La figura di Casanova merita di essere rivalutata e studiata, per
sbarazzarsi del pregiudizio di un uomo libertino e meschino; un
giudizio che oscura e nasconde la vera personalità del veneziano. Le
varie maschere indossate per tutta la vita non hanno certo favorito
giudizi positivi nei suoi confronti, ma l’essenziale si raggiunge
scavalcando certi particolari e tenendo d’occhio il quadro generale, il
più veritiero, riassunto in maniera perfetta da Piero Chiara, uno dei
più grandi studiosi di Casanova:
Fu un baro, una spia, un ateo, un imbroglione, un
seduttore, gli mancò la responsabilità morale, la pietà, la
serietà scientifica, il buon latino, il greco perfetto, il
francese classico.
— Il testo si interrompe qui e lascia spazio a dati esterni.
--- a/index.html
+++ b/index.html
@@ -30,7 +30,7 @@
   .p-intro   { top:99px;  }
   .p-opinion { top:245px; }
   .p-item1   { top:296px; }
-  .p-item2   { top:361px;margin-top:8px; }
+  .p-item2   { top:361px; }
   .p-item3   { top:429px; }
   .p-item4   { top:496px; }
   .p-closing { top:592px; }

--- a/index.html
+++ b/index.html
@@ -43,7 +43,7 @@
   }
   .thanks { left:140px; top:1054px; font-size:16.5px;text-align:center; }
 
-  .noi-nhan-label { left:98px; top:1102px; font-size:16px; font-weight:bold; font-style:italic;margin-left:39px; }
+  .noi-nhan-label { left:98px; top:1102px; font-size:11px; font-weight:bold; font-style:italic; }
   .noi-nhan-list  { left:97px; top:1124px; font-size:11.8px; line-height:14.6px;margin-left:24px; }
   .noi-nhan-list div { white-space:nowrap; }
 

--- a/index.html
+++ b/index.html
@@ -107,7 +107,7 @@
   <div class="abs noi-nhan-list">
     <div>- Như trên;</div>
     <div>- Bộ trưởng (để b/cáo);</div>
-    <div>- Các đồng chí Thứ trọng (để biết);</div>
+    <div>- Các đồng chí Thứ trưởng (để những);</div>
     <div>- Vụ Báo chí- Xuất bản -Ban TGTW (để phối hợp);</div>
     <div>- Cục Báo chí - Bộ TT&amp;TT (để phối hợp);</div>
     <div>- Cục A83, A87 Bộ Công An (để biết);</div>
Vero eroe del suo tempo per l’audacia, la
sincerità con la quale lo visse, allo sbaraglio senza temere i
colpi di spada o di pistola, il carcere e l’esilio in un’epoca in
cui la vita era un’opera d’arte e si poteva farne, con vera
gioia, un capolavoro dei sensi.29
29
Cfr. «Introduzione», in G. Casanova, Storia della mia vita, cit., vol. 1, p. XI.